TOCA DO LEÃO

Cordel para Bananeiras

Postei no meu Twitter: “Não positivei para o Covid, e sim para o covarde. Dez meses escondido na toca, com medo da infecção”. Lógico que só quis pegar carona no joguinho de palavras. Trata-se de prevenção. Com muita delicadeza, o destino me empurrou para as serras gerais do brejo paraibano e me vejo hoje habitando provisoriamente em uma colina no espinhaço da serra da Borborema, cercado de vales profundos e estreitos onde correm os riachos Curimataú, Dantas, Picadas, Sombrio e Carubeba, dominados pelo rio Bananeiras que deságua na cachoeira do Roncador. O rio nasce em matas preservadas no campus da Universidade Federal da Paraíba. Passageiramente, filio-me à cidadania de Bananeiras e Solânea. Meu refúgio localiza-se entra as duas comunidades.

Para preencher os dias de reclusão, gravo diariamente um programa de rádio, a “Rádio Barata”, e escrevo cordel. Meu trigésimo cordel fala da minha cidade recém adotada. “Neste livrinho pequeno e delicado cabe o universo e, principalmente, nosso mundo particular”, idealizei, ao lançar o “Cordel para Bananeiras”, contando a história da terra do poeta João Melquíades Ferreira, um cordelista de escol neste gênero literário, um sujeito considerado pelos estudiosos como o bardo que renovou o cordel.

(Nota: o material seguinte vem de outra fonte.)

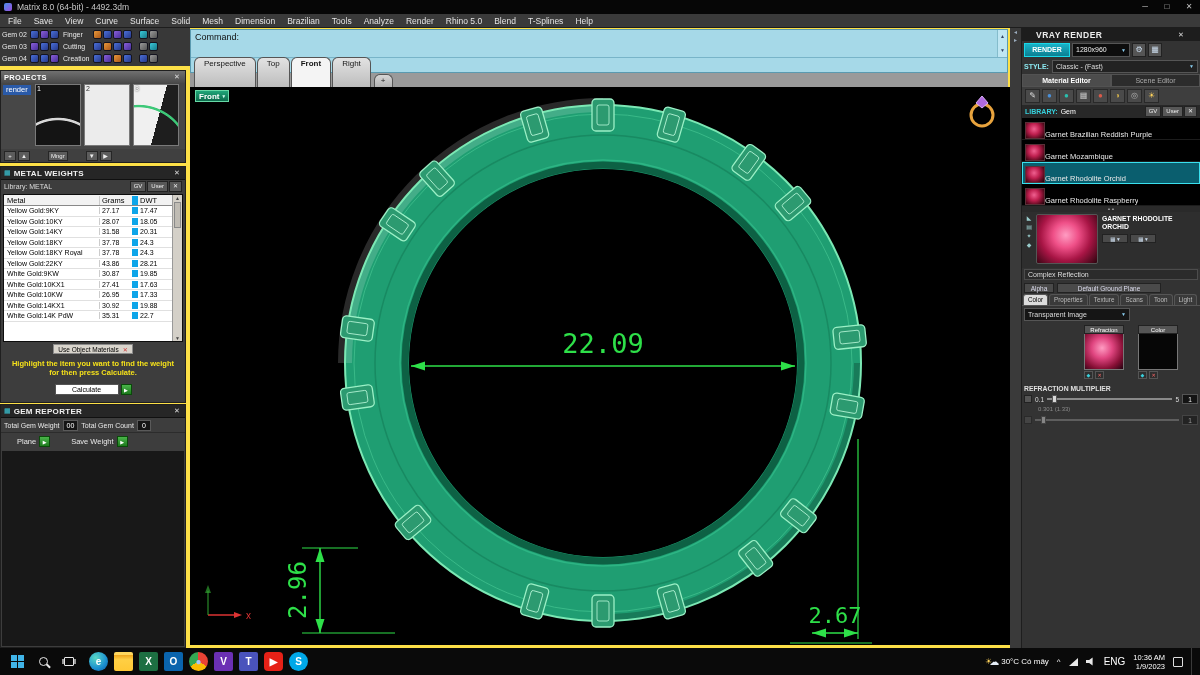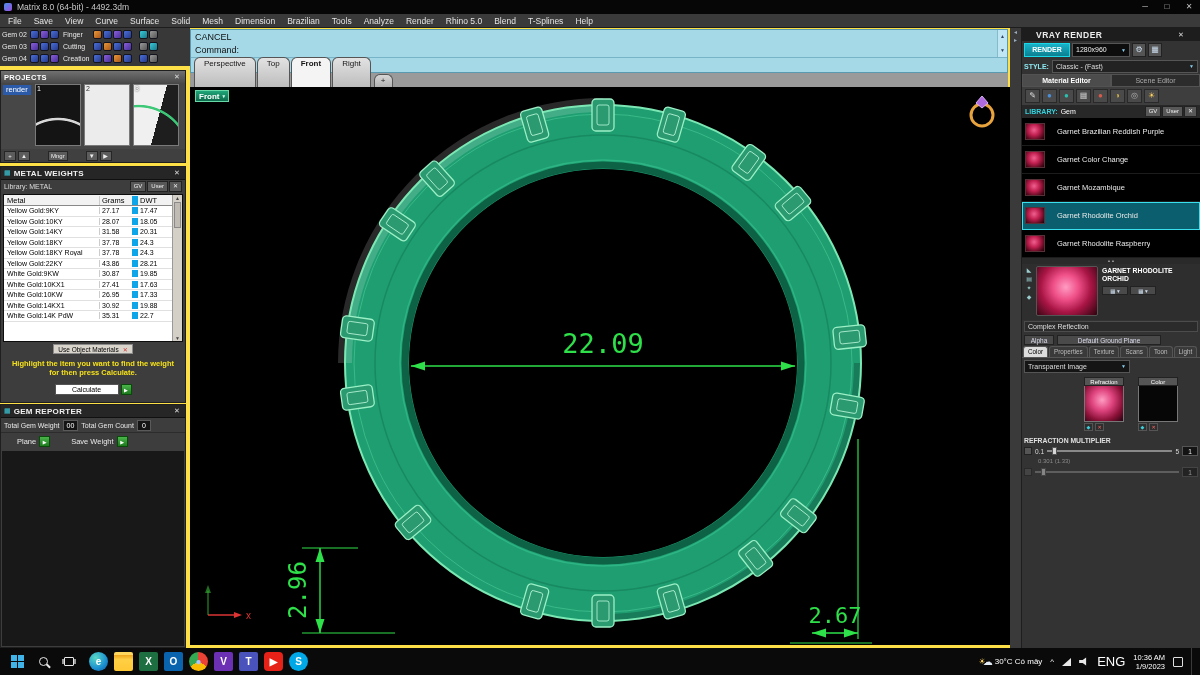"CANCEL" div { html: <div>CANCEL</div> -> none }
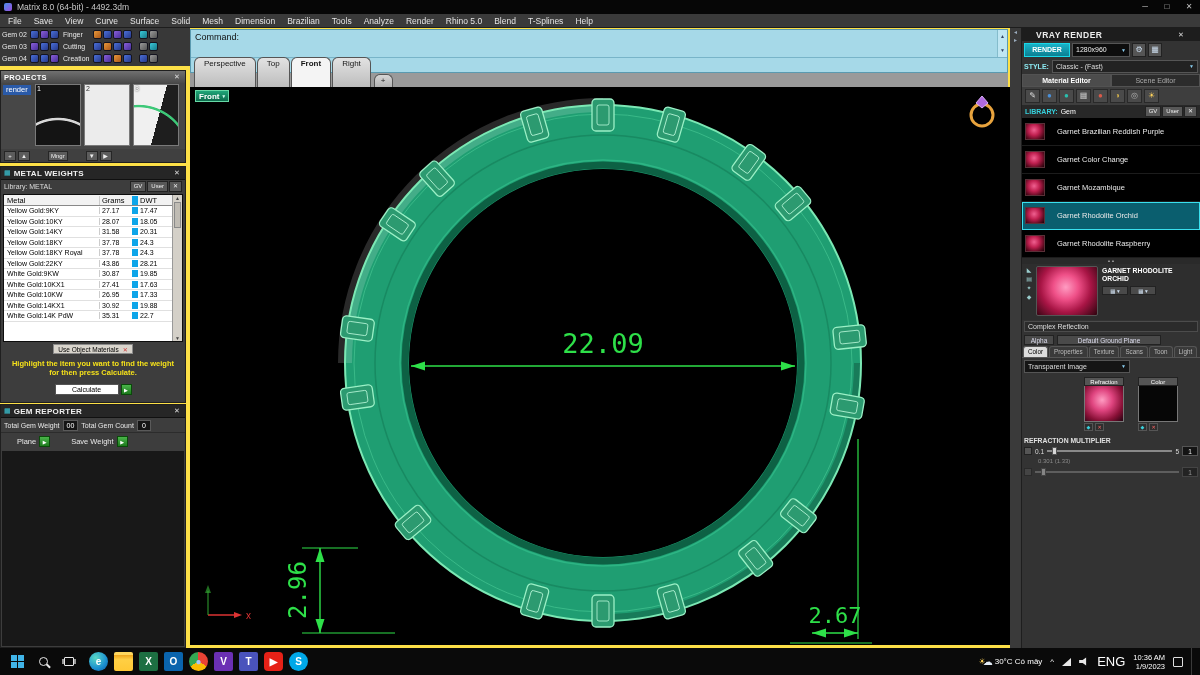"Garnet Brazilian Reddish Purple" .matitem { align-items: center -> flex-end; gap: 12px -> 0; height: 28px -> 22px }
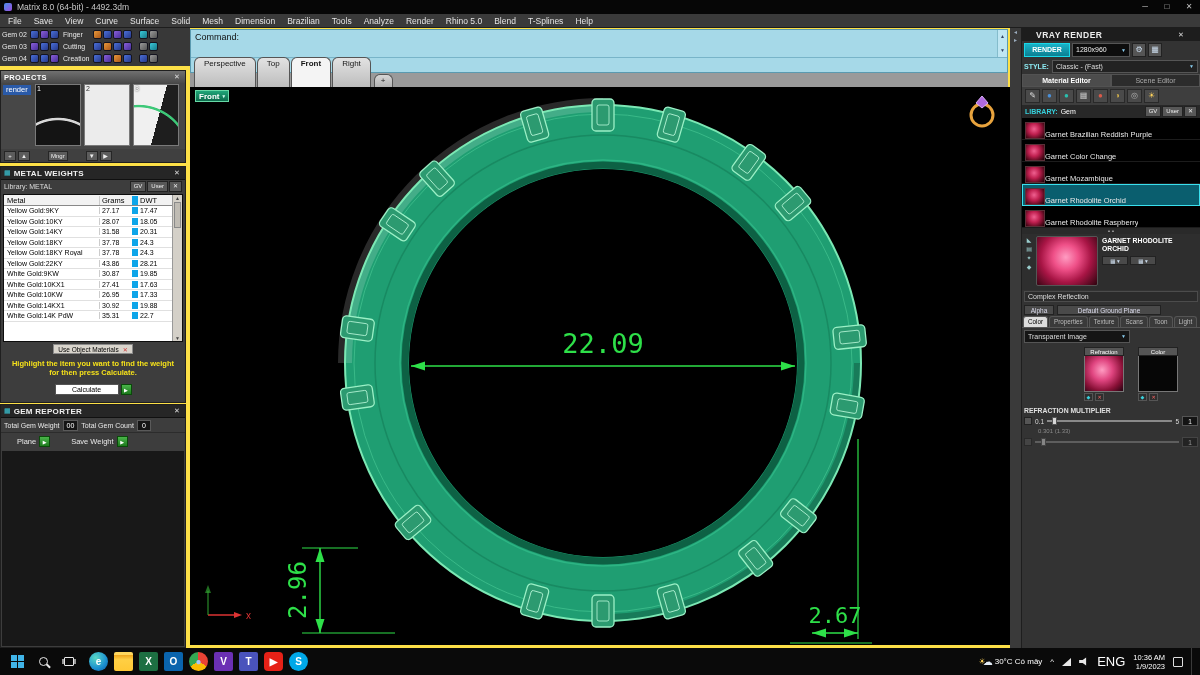"Garnet Color Change" div.matitem { html: <div> <span></span> <span>Garnet Color Change</span> </div> -> none }
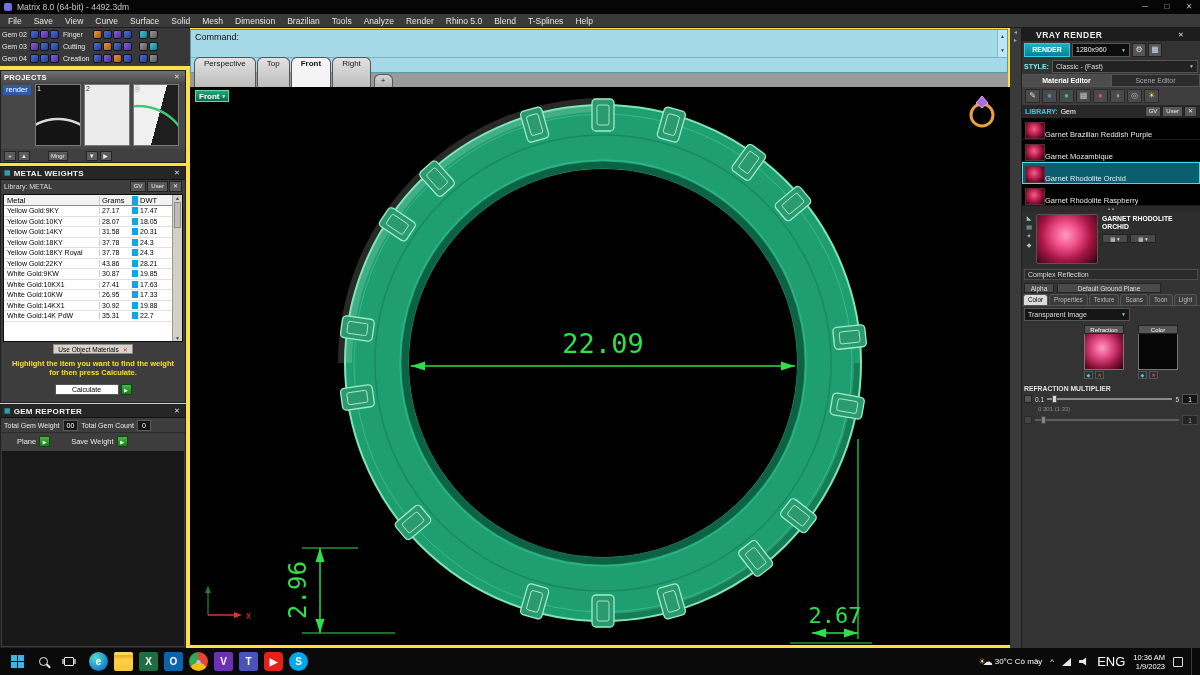"ENG" .lang { font-size: 13px -> 10px }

O cordel faz um passeio pela história desta cidade de 21 mil habitantes, situada na região do brejo paraibano, burgo que já foi o maior produtor de café do Nordeste até o começo do século vinte, o que o tornou a cidade mais rica da região, expressa ainda hoje na arquitetura dos seus oitenta casarões até agora preservados.

O seu núcleo urbano

Surgido de sesmaria

Começou em priscas eras

Quando o século nascia

Já na era dezessete

Não se sabe mês e dia

 

Uma facção bravia

De arrojados pioneiros

Explorou essas colinas

E seus cenários brejeiros

Vindos lá de Mamanguape

Nobres e aventureiros

 

Coriolano Medeiros

Grande historiador

Garante que Bananeiras

Tem como desbravador

Mestre Domingos Vieira

Seu primeiro morador

 

Era dono e condutor

Da distante sesmaria

Que com Domingos Vieira

Foi precursor e seu guia

Arquitetando o arcabouço

Da vila que aqui surgia

 

Na gleba rica e vazia

Escolheram uma lagoa

No fundo de um verde vale

De água limpa e boa

Cercada de pacoveiras

Qual verdejante coroa

 

Pacoveira hoje abençoa

E dá nome a esta cidade

Se trata de uma banana

De azedia densidade

Imprópria ao consumo humano

Mas, por sua quantidade

 

Mostrou-se com qualidade

Para dar nome à vila

Bananeiras batizada

O povo logo assimila

Sua riqueza amplifica

O seu nome então rutila

 

Começa assim o “Cordel para Bananeiras”, visão retrô com fatos e pessoas que moldaram a terra do Barão de Araruna, Santos Estanislau, Aragão e Melo, Ascendino Neves, Monsenhor Pedro Anísio, Clovis e Odon Bezerra, Apolônio e Humberto Nóbrega, Solon de Lucena, Adolfo e Celso Cirne, entre outros vultos ilustres.

 

“Cordel para Bananeiras” na íntegra: https://www.recantodasletras.com.br/cordel/7153201

Fábio Mozart

Fábio Mozart transita por várias artes. No jornalismo, fundou em 1970 o “Jornal Alvorada” em Itabaiana, com o slogan: “Aqui vendem-se espaço, não ideias”. Depois de prisões e processos por contestar o status quo vigente no regime de exceção, ainda fundou os jornais “Folha de Sapé”, “O Monitor Maçônico” e “Tribuna do Vale”, este último que circulou em 12 cidades do Vale do Paraíba. Autor teatral, militante do movimento de rádios livres e comunitária, poeta e cronista. Atualmente assina coluna no jornal “A União” e ancora de programa semanal na Rádio Tabajara da Paraíba.